What is needed> Set down exactly the lines below, starting at the one that contains "temporally delayed rewards." and ending at the one that contains "- Using a two-step", with both of those lines included and nothing else.

[Start of Attachment]

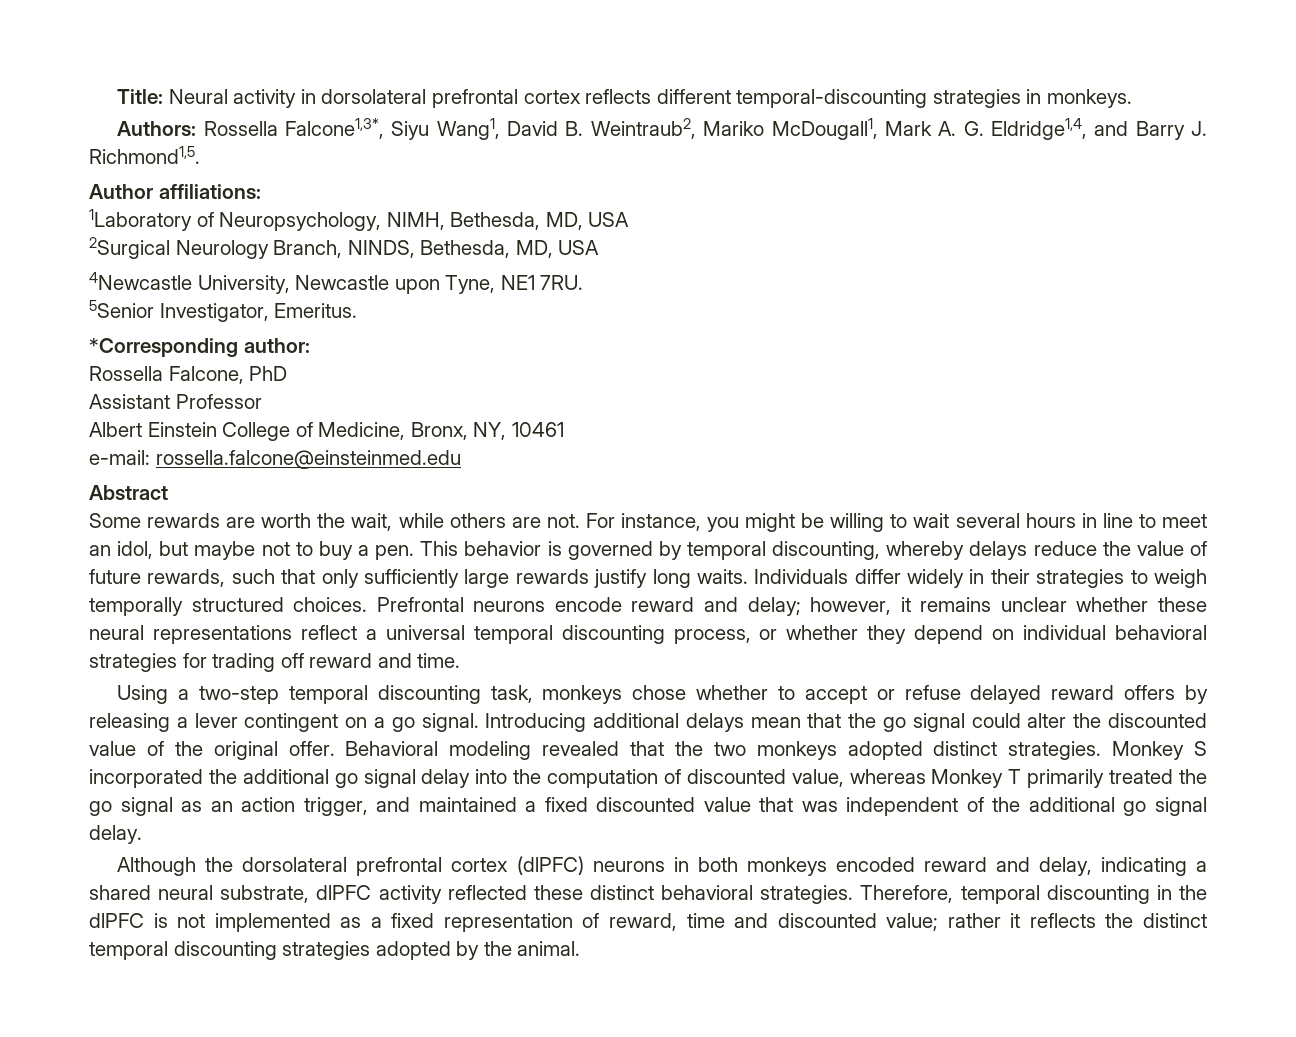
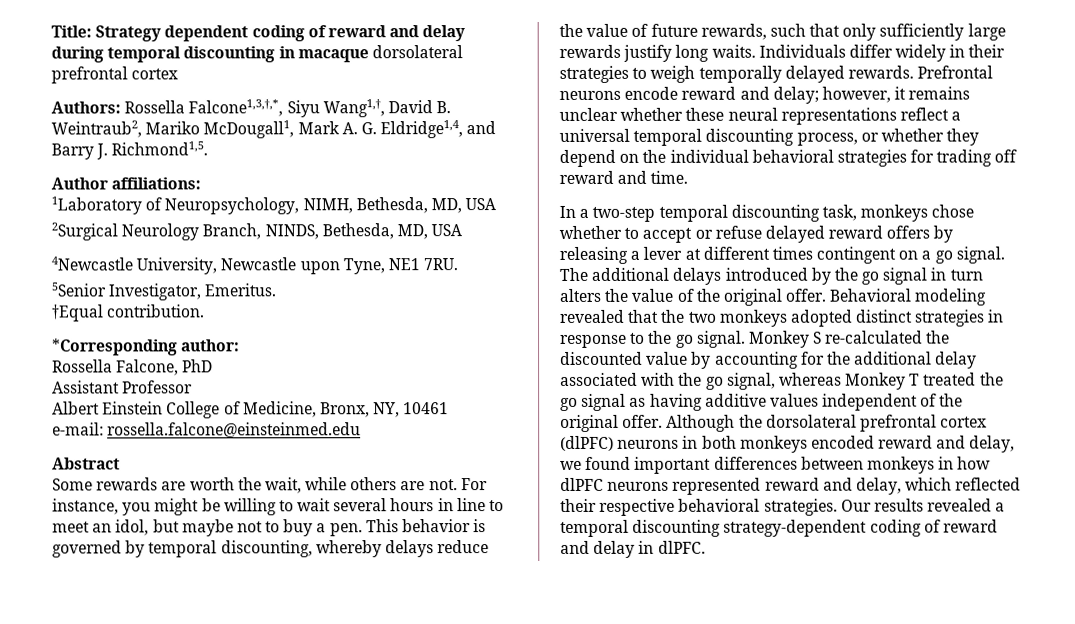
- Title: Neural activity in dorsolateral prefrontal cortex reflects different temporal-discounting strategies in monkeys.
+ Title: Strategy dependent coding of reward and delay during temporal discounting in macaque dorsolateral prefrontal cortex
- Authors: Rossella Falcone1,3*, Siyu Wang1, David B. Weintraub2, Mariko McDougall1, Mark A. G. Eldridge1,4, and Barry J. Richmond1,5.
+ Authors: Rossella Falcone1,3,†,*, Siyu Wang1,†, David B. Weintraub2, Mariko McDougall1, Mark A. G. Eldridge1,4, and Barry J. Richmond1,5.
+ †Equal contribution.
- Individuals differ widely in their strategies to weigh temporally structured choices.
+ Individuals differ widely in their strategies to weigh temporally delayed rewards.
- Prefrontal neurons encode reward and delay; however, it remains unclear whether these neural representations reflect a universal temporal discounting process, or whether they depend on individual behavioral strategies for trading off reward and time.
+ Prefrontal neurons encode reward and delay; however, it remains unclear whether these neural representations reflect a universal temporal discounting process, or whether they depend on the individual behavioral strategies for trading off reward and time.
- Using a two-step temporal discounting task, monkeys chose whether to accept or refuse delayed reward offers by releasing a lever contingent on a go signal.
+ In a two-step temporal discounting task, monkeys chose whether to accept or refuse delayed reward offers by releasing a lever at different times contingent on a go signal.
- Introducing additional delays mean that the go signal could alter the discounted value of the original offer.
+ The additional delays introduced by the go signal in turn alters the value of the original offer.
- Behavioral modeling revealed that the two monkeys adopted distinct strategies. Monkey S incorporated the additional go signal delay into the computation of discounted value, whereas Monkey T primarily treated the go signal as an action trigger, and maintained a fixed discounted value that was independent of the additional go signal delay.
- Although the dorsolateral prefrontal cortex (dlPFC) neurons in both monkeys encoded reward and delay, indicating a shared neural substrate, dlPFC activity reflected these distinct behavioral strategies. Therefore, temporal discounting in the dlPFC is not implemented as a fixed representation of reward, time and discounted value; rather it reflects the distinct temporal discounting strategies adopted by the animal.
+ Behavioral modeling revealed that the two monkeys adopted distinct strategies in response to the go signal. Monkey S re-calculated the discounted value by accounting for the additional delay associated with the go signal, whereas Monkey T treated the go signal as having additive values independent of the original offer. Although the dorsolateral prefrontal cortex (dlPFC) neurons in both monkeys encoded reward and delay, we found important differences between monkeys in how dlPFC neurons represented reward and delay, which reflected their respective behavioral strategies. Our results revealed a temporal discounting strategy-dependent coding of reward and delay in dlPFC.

[End of Attachment]

Finished exercise>
+ Individuals differ widely in their strategies to weigh temporally delayed rewards.
- Prefrontal neurons encode reward and delay; however, it remains unclear whether these neural representations reflect a universal temporal discounting process, or whether they depend on individual behavioral strategies for trading off reward and time.
+ Prefrontal neurons encode reward and delay; however, it remains unclear whether these neural representations reflect a universal temporal discounting process, or whether they depend on the individual behavioral strategies for trading off reward and time.
- Using a two-step temporal discounting task, monkeys chose whether to accept or refuse delayed reward offers by releasing a lever contingent on a go signal.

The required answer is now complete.